On second thought, maybe he thought that without the cricket references (you can see what those terms mean here, on Wikipedia). He was clearly happy with himself after an earlier b2-b4 idea that eventually netted him my b5-pawn (not by force), but the shock of …Nxd3 really threw him for a loop and he lost the thread of the game quite quickly.
Instead of something like 26.Qxd3 Rc3 27.Qa3 Rxa3 28.Qc6 Rxg3 29.fxe6 Bg6 with a mess, he played 26.f6?! (opening the Bh7’s diagonal) Bd6 27.Qd3 Rc3 28.Qxd4 Rxg3. Black’s still not winning, but he continued to flail about with 29.Nf3 Bf4 30.Rfd1? Qa8! 31.Re1 Qxa3 and now Black is winning. I finished him off in a few more moves.
This win finally brought me back into the win column and pushed me up to 6/8 going into the last round. In that last game, I had the white pieces against GM Stanislav Savchenko (2536 FIDE, Ukraine). Here’s the position we reached after 12…0-0-0:
I was a little surprised by his choice of this Slav variation, and I hadn’t looked at it before. Black is threatening …Nc5, so I decided to get my queen off the d-file with 13.Qc1. After 13…Nc5, I played 14.Bxe5 fxe5 15.Qe3, hitting the e5-pawn. However, he continued on his merry way with 15…Nb3 16.Rad1 Bc5. I played 17.Qxe5 and offered a draw, which he accepted.

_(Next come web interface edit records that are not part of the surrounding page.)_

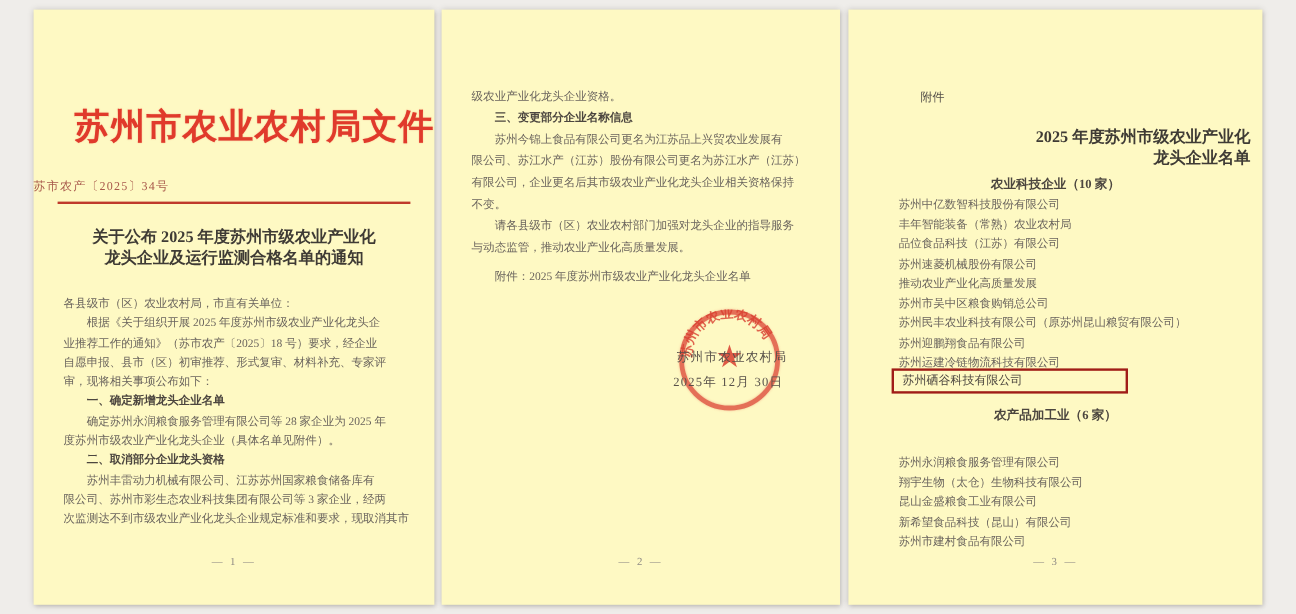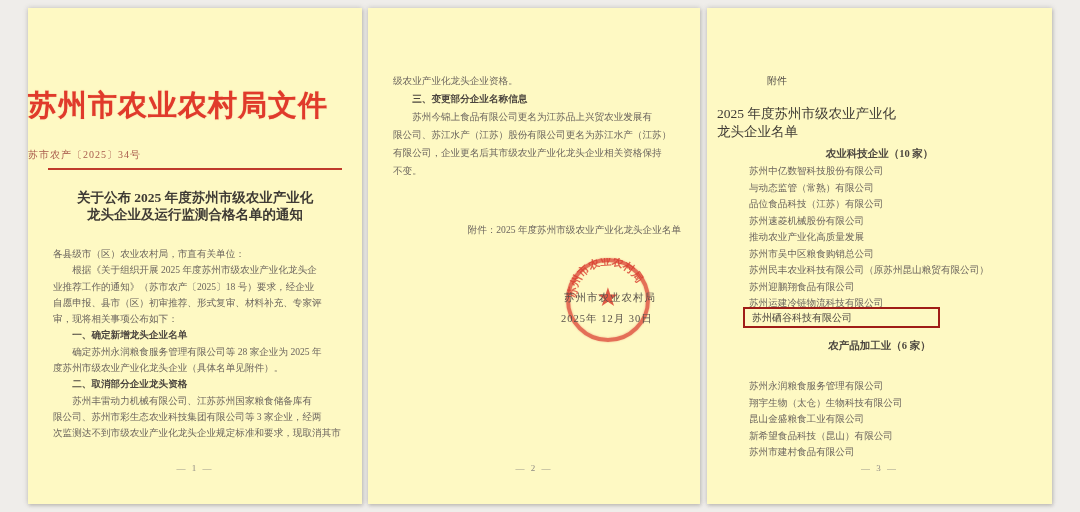--- a/index.html
+++ b/index.html
@@ -21,7 +21,7 @@
   
   .red-header{
     position:absolute;top:78px;left:0;right:0;
-    text-align:left;font-size:29px;font-weight:bold;
+    text-align:right;font-size:29px;font-weight:bold;
     color:#e03a2b;letter-spacing:1px;
     text-shadow:0 0 1px rgba(224,58,43,.55);
     white-space:nowrap;

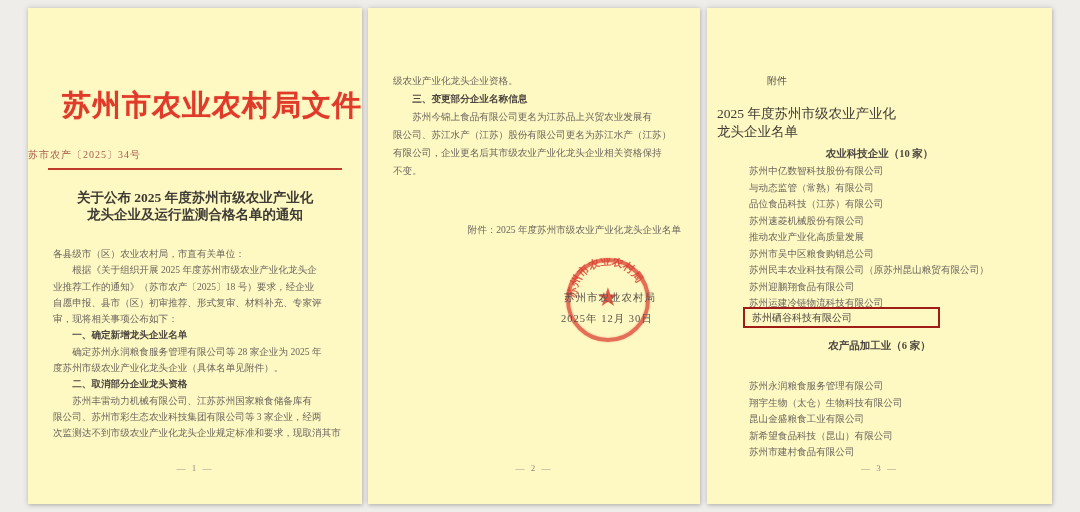--- a/index.html
+++ b/index.html
@@ -97,7 +97,7 @@
   }
   .annex-title{
     position:absolute;top:97px;left:10px;right:10px;
-    text-align:left;font-size:13.5px;font-weight:normal;
+    text-align:right;font-size:13.5px;font-weight:bold;
     line-height:18px;color:#3f3b35;filter:blur(.25px);
   }
   .section-head{

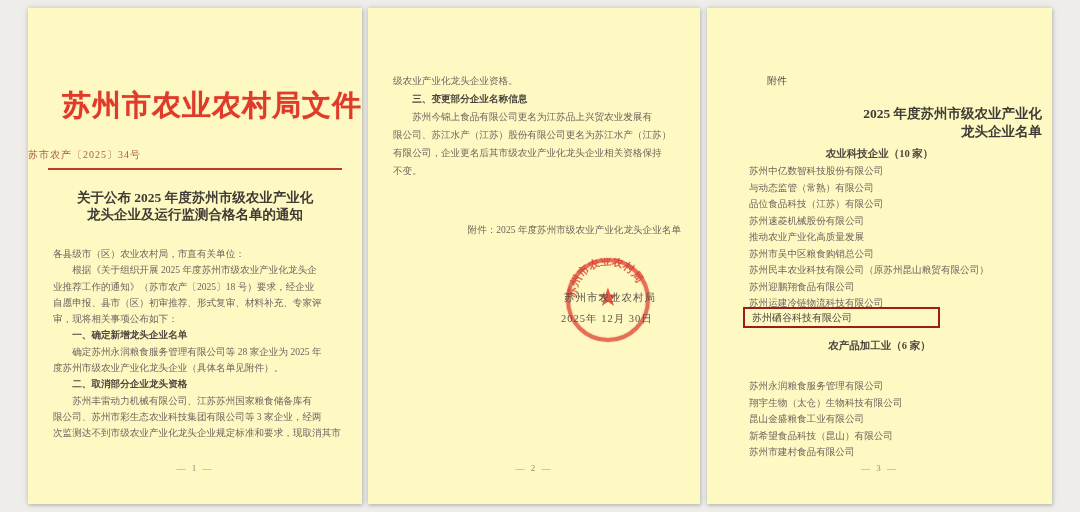--- a/index.html
+++ b/index.html
@@ -162,6 +162,10 @@
         <div>限公司、苏江水产（江苏）股份有限公司更名为苏江水产（江苏）</div>
         <div>有限公司，企业更名后其市级农业产业化龙头企业相关资格保持</div>
         <div>不变。</div>
+      </div>
+    <div class="para">
+        <div>请各县级市（区）农业农村部门加强对龙头企业的指导服务</div>
+        <div>与动态监管，推动农业产业化高质量发展。</div>
       </div>
   </div>
   <div class="attachment-line">附件：2025 年度苏州市级农业产业化龙头企业名单</div>

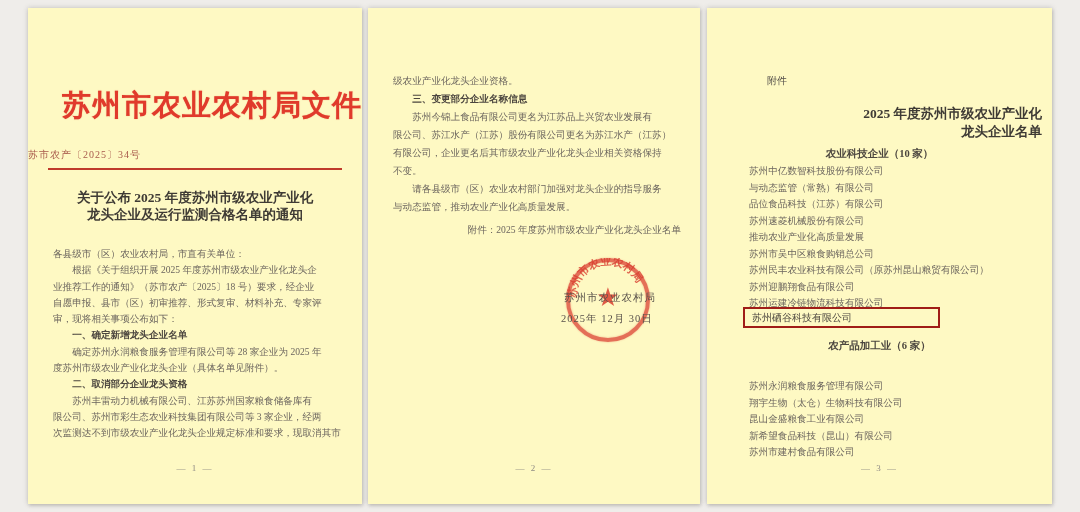--- a/index.html
+++ b/index.html
@@ -194,7 +194,7 @@
   <div class="section-head" id="sec1-head">农业科技企业（10 家）</div>
   <div class="company-list" id="list1">
       <div>苏州中亿数智科技股份有限公司</div>
-      <div>与动态监管（常熟）有限公司</div>
+      <div>丰年智能装备（常熟）农业农村局</div>
       <div>品位食品科技（江苏）有限公司</div>
       <div>苏州速菱机械股份有限公司</div>
       <div>推动农业产业化高质量发展</div>

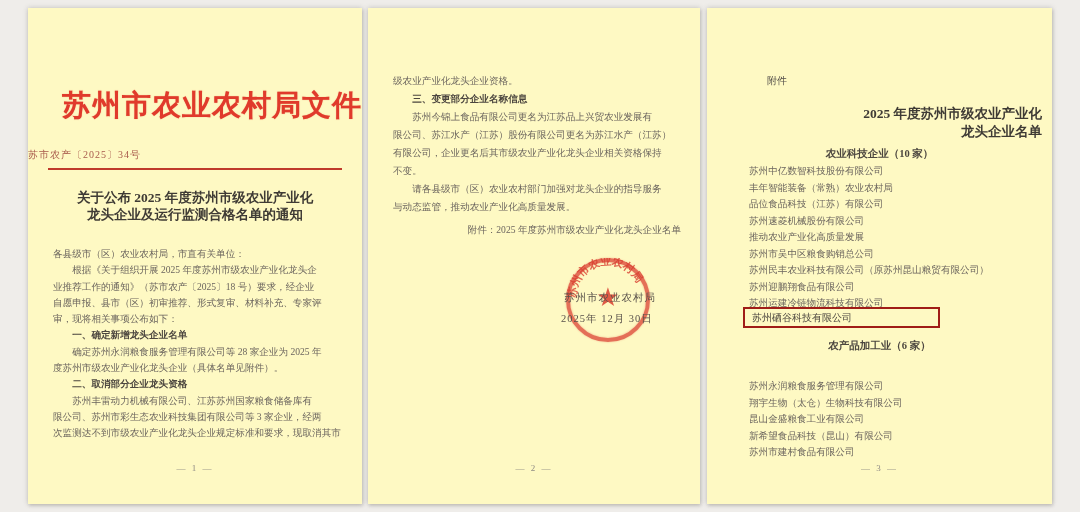--- a/index.html
+++ b/index.html
@@ -60,7 +60,6 @@
     position:absolute;top:216px;left:25px;right:19px;
     font-size:9.6px;color:#6b655e;filter:blur(.33px);
     text-indent:2em;
-    text-align:right;
   }
   .seal{
     position:absolute;left:198px;top:250px;width:84px;height:84px;

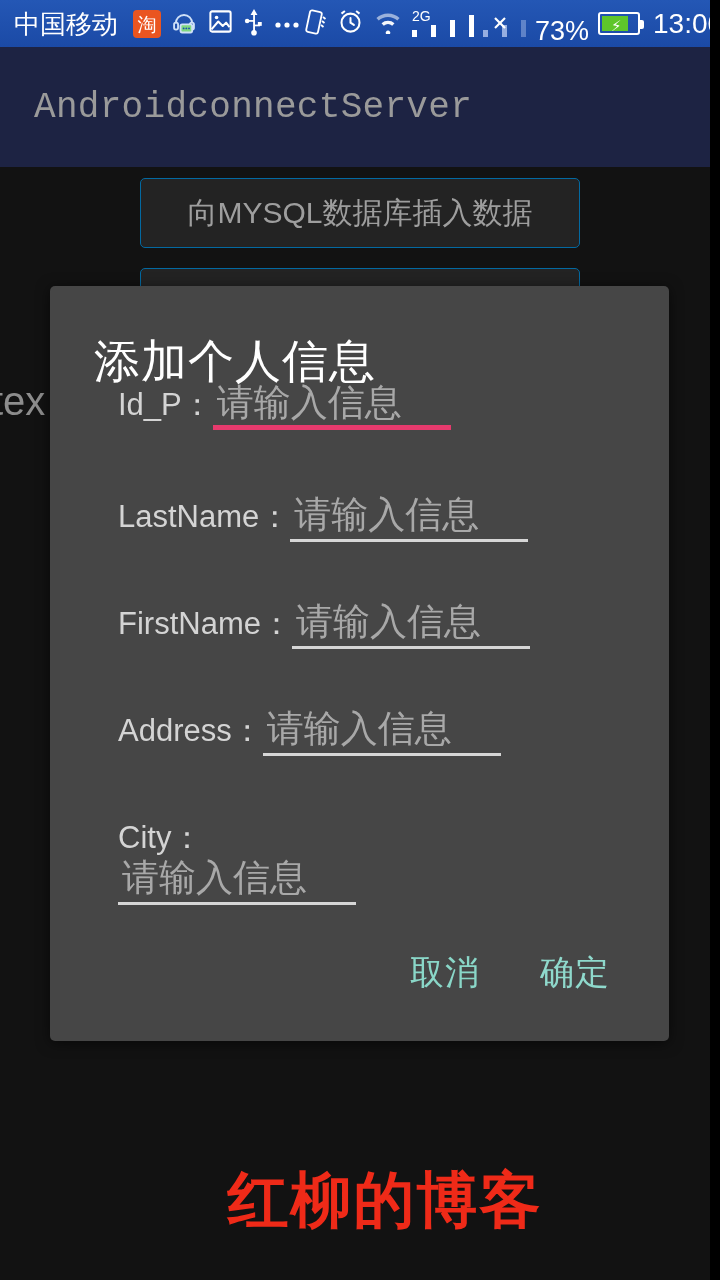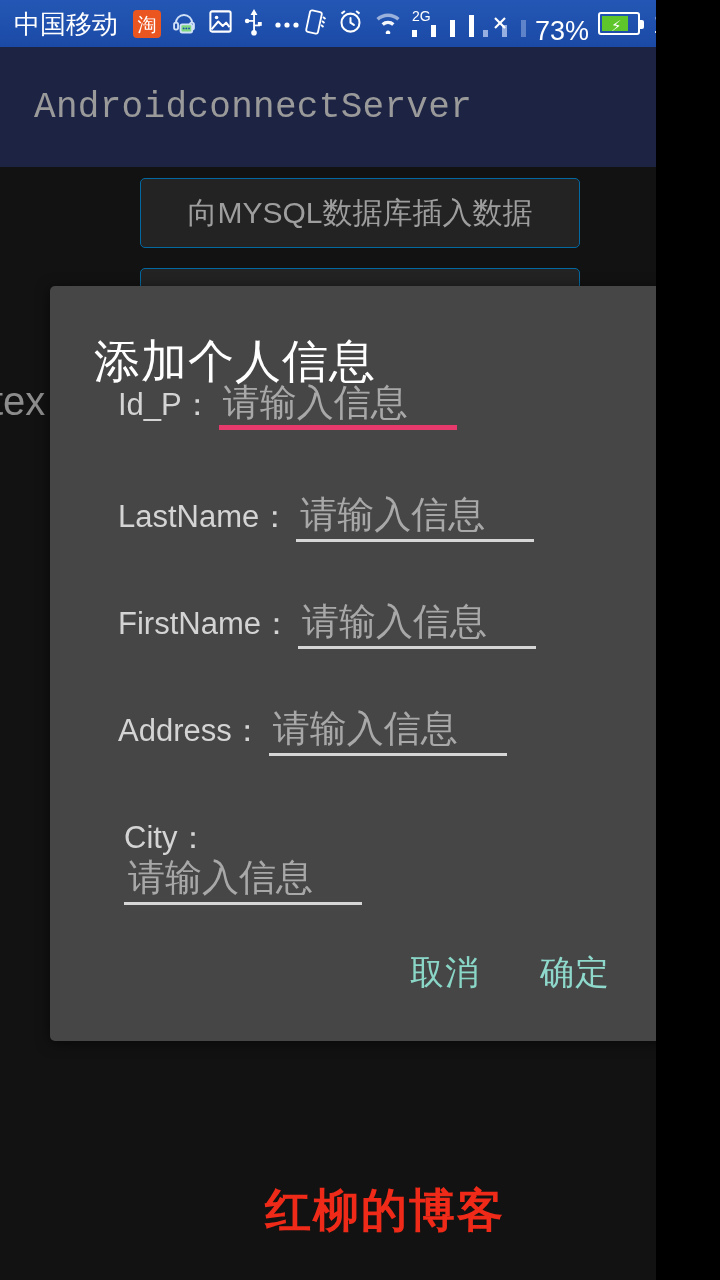--- a/index.html
+++ b/index.html
@@ -12,7 +12,7 @@
   }
   #screen {
     position: relative;
-    width: 656px;
+    width: 710px;
     height: 1280px;
     overflow: hidden;
     background: #86efac;

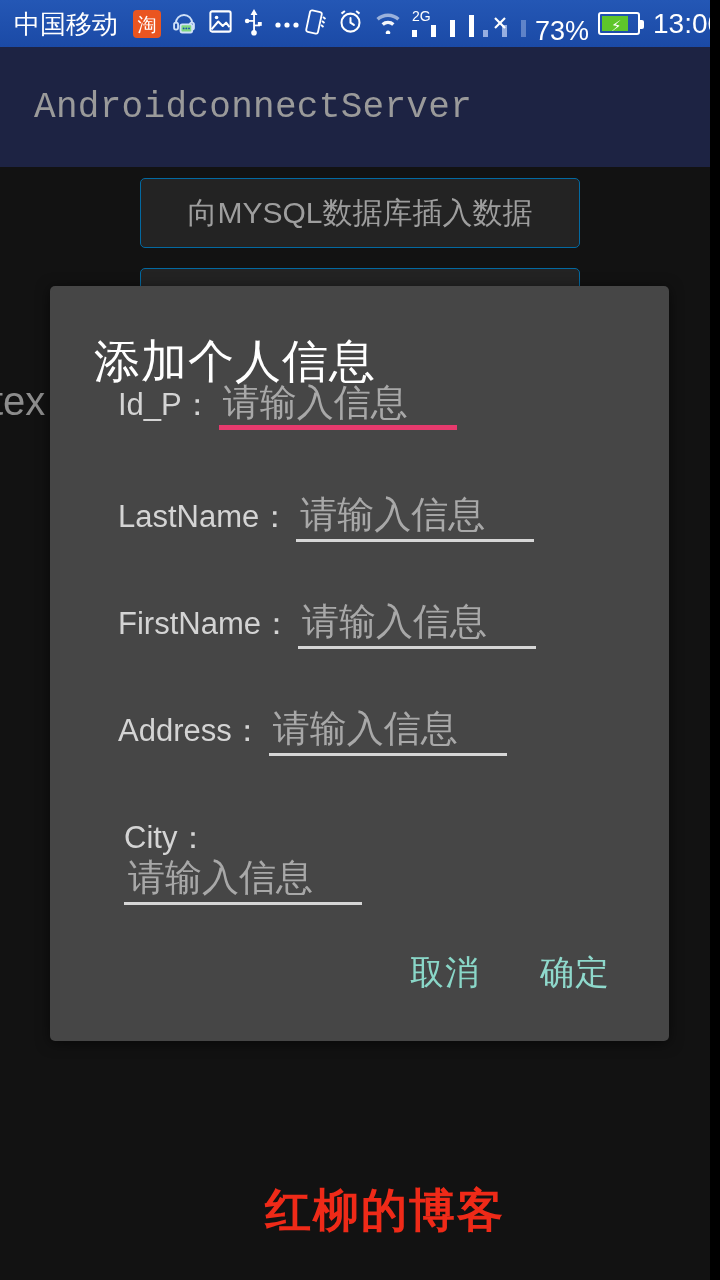--- a/index.html
+++ b/index.html
@@ -223,7 +223,6 @@
   .field-input {
     position: relative;
     flex: 0 0 auto;
-    margin-left: 6px;
     padding: 0 4px 9px 4px;
     min-width: 230px;
   }

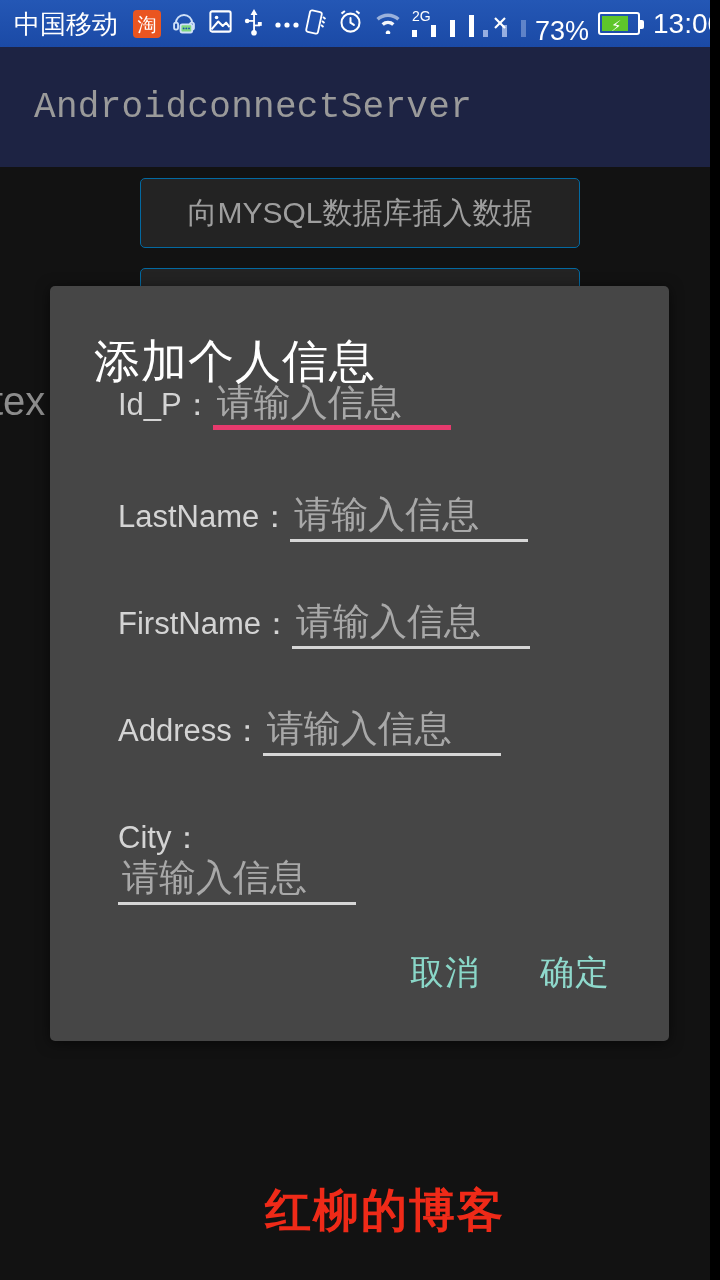--- a/index.html
+++ b/index.html
@@ -178,7 +178,7 @@
     bottom: 38px;
     text-align: center;
     color: #ef2a18;
-    font-size: 46px;
+    font-size: 61px;
     font-weight: bold;
     letter-spacing: 2px;
     padding-left: 50px;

As it turns out, this position had been played once before earlier this year (Avrukh-Hector, Politiken Cup 2009), and Hector went on to win a nice game. I offered the draw as I figured that despite my pawn plus, the endgame after 17…Qxe5 18.Nxe5 Rhe8 is easier for Black to play (I think Black is at least equal here), and on a couple hours of sleep, I wasn’t interested in playing to hold a draw if I could avoid it. While I do think I would have held the endgame, he accepted and saved me the trouble, partly because he said he was tired too for the morning game after the late night round the previous day!
Thus, I finished with 6.5/9 (4 wins and 5 draws). That was good enough for 6th place on tiebreaks – GM Andrey Sumets took clear first with 7.5 points, followed by 3 players with 7 points. I’ve played a number of tournaments in Spain before, but this was by far the strongest one. In my 9 games, I played 6 GMs, 1 IM, and 1 FM, for an opponent’s average rating of 2462 FIDE (my performance rating was 2629 FIDE).
The only real negative about the event was that most of the rounds were at 8:30 PM. With one game a day, that’s really too late in the day. I guess they wanted to give locals a chance to do their work and the visitors a chance to go around, but as a visitor without too much to do in the area, that was really too late in the day. It did allow me to get away with my sleep schedule though, so I can’t complain too much.
My next tournament in Navalmoral de la Mata (a small town near Madrid) starts in a couple days. Unlike most European events, it’s on a 2-games-a-day schedule, so it will pass by pretty quickly.